■ WHAT TO PRODUCE: Down to the final line, print the records below exactly and without pictures.

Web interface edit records

···

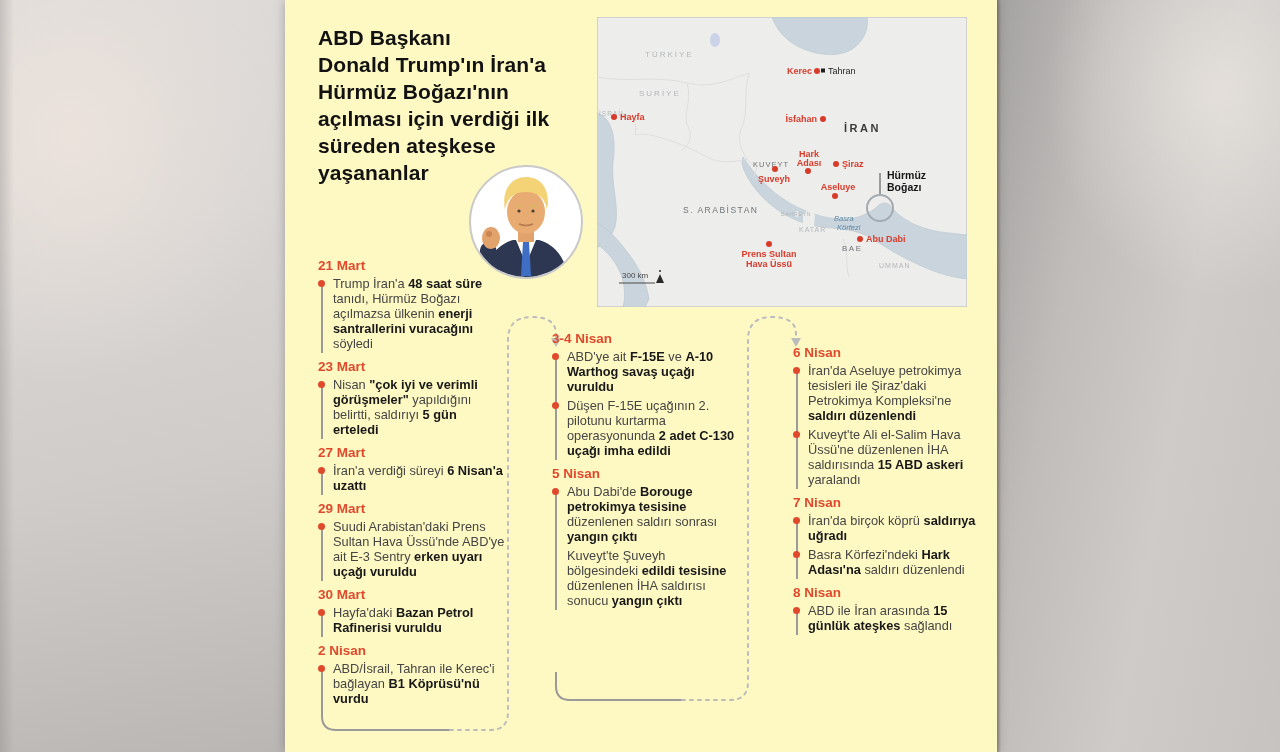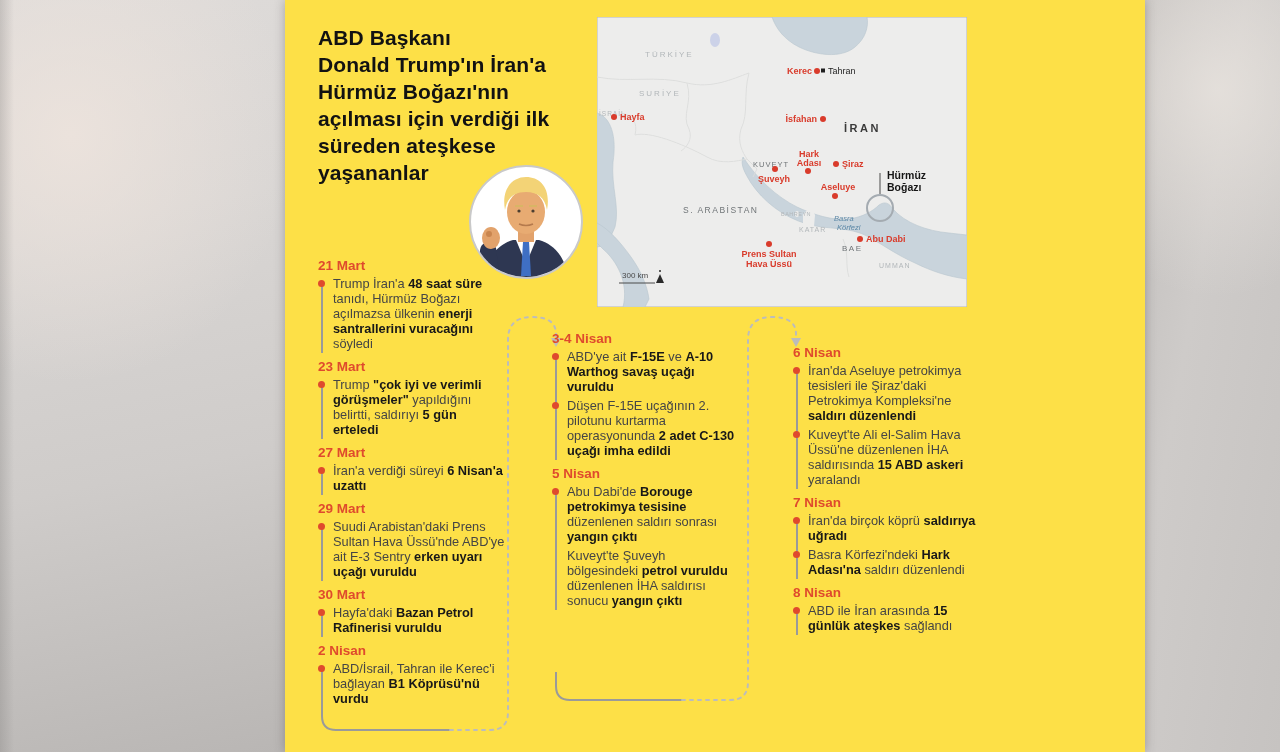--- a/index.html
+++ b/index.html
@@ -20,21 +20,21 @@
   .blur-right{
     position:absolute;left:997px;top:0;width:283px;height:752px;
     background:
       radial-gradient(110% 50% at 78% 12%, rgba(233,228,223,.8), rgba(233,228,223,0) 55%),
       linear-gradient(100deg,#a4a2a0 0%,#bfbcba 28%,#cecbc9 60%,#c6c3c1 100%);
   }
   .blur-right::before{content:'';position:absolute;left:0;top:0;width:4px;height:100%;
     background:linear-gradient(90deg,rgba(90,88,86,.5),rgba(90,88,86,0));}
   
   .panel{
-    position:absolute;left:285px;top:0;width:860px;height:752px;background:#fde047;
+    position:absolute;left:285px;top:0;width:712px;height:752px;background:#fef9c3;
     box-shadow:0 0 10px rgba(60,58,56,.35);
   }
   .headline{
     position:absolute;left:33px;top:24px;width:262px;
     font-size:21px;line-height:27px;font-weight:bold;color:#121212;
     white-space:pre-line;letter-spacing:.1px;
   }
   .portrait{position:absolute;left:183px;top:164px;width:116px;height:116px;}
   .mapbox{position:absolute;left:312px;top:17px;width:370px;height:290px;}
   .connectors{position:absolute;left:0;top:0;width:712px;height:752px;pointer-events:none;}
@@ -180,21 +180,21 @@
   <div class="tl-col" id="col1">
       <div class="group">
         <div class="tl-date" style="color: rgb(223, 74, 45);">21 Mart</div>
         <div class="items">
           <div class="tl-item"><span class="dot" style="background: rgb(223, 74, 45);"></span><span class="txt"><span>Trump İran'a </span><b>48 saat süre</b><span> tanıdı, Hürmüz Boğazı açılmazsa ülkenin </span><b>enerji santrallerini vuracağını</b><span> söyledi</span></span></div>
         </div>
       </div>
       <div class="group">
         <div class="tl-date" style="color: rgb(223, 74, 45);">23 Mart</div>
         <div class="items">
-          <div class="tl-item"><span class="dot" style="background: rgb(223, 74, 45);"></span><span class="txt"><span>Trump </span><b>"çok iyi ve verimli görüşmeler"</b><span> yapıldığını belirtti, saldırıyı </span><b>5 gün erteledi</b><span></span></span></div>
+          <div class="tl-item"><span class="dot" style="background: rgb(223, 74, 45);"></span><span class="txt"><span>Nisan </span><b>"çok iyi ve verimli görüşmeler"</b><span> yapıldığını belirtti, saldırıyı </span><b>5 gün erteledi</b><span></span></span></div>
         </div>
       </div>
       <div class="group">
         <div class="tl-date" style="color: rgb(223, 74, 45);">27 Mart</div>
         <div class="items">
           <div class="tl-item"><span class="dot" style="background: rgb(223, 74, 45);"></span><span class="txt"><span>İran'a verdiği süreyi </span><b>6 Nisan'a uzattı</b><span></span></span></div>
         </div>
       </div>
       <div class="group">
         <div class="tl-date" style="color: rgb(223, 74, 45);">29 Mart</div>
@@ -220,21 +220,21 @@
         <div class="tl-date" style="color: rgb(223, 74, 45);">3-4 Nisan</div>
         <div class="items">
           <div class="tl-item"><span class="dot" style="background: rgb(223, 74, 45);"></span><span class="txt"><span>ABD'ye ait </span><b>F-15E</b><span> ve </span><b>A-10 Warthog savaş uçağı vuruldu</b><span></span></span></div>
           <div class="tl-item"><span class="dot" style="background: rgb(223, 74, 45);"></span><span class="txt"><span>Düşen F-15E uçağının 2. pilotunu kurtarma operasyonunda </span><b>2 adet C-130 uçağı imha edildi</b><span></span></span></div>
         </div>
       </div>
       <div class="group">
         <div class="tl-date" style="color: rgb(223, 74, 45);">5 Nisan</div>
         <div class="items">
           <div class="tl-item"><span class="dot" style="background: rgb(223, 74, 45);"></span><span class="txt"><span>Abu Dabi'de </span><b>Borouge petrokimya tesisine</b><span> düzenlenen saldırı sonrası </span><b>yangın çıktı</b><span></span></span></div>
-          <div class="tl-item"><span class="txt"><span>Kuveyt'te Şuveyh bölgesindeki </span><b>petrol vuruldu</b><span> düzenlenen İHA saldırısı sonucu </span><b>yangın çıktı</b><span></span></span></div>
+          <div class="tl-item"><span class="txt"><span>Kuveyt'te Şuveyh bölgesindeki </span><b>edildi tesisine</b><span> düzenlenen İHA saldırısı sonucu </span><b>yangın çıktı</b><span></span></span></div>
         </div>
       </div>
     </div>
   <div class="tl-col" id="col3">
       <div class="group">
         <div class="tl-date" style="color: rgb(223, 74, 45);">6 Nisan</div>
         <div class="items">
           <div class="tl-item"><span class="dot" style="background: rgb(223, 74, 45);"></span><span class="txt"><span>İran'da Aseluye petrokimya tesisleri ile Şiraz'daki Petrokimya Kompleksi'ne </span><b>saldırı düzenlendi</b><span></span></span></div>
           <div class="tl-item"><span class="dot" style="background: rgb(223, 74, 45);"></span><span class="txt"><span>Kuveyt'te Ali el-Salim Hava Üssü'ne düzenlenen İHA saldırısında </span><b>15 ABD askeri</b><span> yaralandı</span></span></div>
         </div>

···

■ WRITTEN ANSWER:
--- a/index.html
+++ b/index.html
@@ -20,21 +20,21 @@
   .blur-right{
     position:absolute;left:997px;top:0;width:283px;height:752px;
     background:
       radial-gradient(110% 50% at 78% 12%, rgba(233,228,223,.8), rgba(233,228,223,0) 55%),
       linear-gradient(100deg,#a4a2a0 0%,#bfbcba 28%,#cecbc9 60%,#c6c3c1 100%);
   }
   .blur-right::before{content:'';position:absolute;left:0;top:0;width:4px;height:100%;
     background:linear-gradient(90deg,rgba(90,88,86,.5),rgba(90,88,86,0));}
   
   .panel{
-    position:absolute;left:285px;top:0;width:860px;height:752px;background:#fde047;
+    position:absolute;left:285px;top:0;width:712px;height:752px;background:#fef9c3;
     box-shadow:0 0 10px rgba(60,58,56,.35);
   }
   .headline{
     position:absolute;left:33px;top:24px;width:262px;
     font-size:21px;line-height:27px;font-weight:bold;color:#121212;
     white-space:pre-line;letter-spacing:.1px;
   }
   .portrait{position:absolute;left:183px;top:164px;width:116px;height:116px;}
   .mapbox{position:absolute;left:312px;top:17px;width:370px;height:290px;}
   .connectors{position:absolute;left:0;top:0;width:712px;height:752px;pointer-events:none;}
@@ -180,21 +180,21 @@
   <div class="tl-col" id="col1">
       <div class="group">
         <div class="tl-date" style="color: rgb(223, 74, 45);">21 Mart</div>
         <div class="items">
           <div class="tl-item"><span class="dot" style="background: rgb(223, 74, 45);"></span><span class="txt"><span>Trump İran'a </span><b>48 saat süre</b><span> tanıdı, Hürmüz Boğazı açılmazsa ülkenin </span><b>enerji santrallerini vuracağını</b><span> söyledi</span></span></div>
         </div>
       </div>
       <div class="group">
         <div class="tl-date" style="color: rgb(223, 74, 45);">23 Mart</div>
         <div class="items">
-          <div class="tl-item"><span class="dot" style="background: rgb(223, 74, 45);"></span><span class="txt"><span>Trump </span><b>"çok iyi ve verimli görüşmeler"</b><span> yapıldığını belirtti, saldırıyı </span><b>5 gün erteledi</b><span></span></span></div>
+          <div class="tl-item"><span class="dot" style="background: rgb(223, 74, 45);"></span><span class="txt"><span>Nisan </span><b>"çok iyi ve verimli görüşmeler"</b><span> yapıldığını belirtti, saldırıyı </span><b>5 gün erteledi</b><span></span></span></div>
         </div>
       </div>
       <div class="group">
         <div class="tl-date" style="color: rgb(223, 74, 45);">27 Mart</div>
         <div class="items">
           <div class="tl-item"><span class="dot" style="background: rgb(223, 74, 45);"></span><span class="txt"><span>İran'a verdiği süreyi </span><b>6 Nisan'a uzattı</b><span></span></span></div>
         </div>
       </div>
       <div class="group">
         <div class="tl-date" style="color: rgb(223, 74, 45);">29 Mart</div>
@@ -220,21 +220,21 @@
         <div class="tl-date" style="color: rgb(223, 74, 45);">3-4 Nisan</div>
         <div class="items">
           <div class="tl-item"><span class="dot" style="background: rgb(223, 74, 45);"></span><span class="txt"><span>ABD'ye ait </span><b>F-15E</b><span> ve </span><b>A-10 Warthog savaş uçağı vuruldu</b><span></span></span></div>
           <div class="tl-item"><span class="dot" style="background: rgb(223, 74, 45);"></span><span class="txt"><span>Düşen F-15E uçağının 2. pilotunu kurtarma operasyonunda </span><b>2 adet C-130 uçağı imha edildi</b><span></span></span></div>
         </div>
       </div>
       <div class="group">
         <div class="tl-date" style="color: rgb(223, 74, 45);">5 Nisan</div>
         <div class="items">
           <div class="tl-item"><span class="dot" style="background: rgb(223, 74, 45);"></span><span class="txt"><span>Abu Dabi'de </span><b>Borouge petrokimya tesisine</b><span> düzenlenen saldırı sonrası </span><b>yangın çıktı</b><span></span></span></div>
-          <div class="tl-item"><span class="txt"><span>Kuveyt'te Şuveyh bölgesindeki </span><b>petrol vuruldu</b><span> düzenlenen İHA saldırısı sonucu </span><b>yangın çıktı</b><span></span></span></div>
+          <div class="tl-item"><span class="txt"><span>Kuveyt'te Şuveyh bölgesindeki </span><b>edildi tesisine</b><span> düzenlenen İHA saldırısı sonucu </span><b>yangın çıktı</b><span></span></span></div>
         </div>
       </div>
     </div>
   <div class="tl-col" id="col3">
       <div class="group">
         <div class="tl-date" style="color: rgb(223, 74, 45);">6 Nisan</div>
         <div class="items">
           <div class="tl-item"><span class="dot" style="background: rgb(223, 74, 45);"></span><span class="txt"><span>İran'da Aseluye petrokimya tesisleri ile Şiraz'daki Petrokimya Kompleksi'ne </span><b>saldırı düzenlendi</b><span></span></span></div>
           <div class="tl-item"><span class="dot" style="background: rgb(223, 74, 45);"></span><span class="txt"><span>Kuveyt'te Ali el-Salim Hava Üssü'ne düzenlenen İHA saldırısında </span><b>15 ABD askeri</b><span> yaralandı</span></span></div>
         </div>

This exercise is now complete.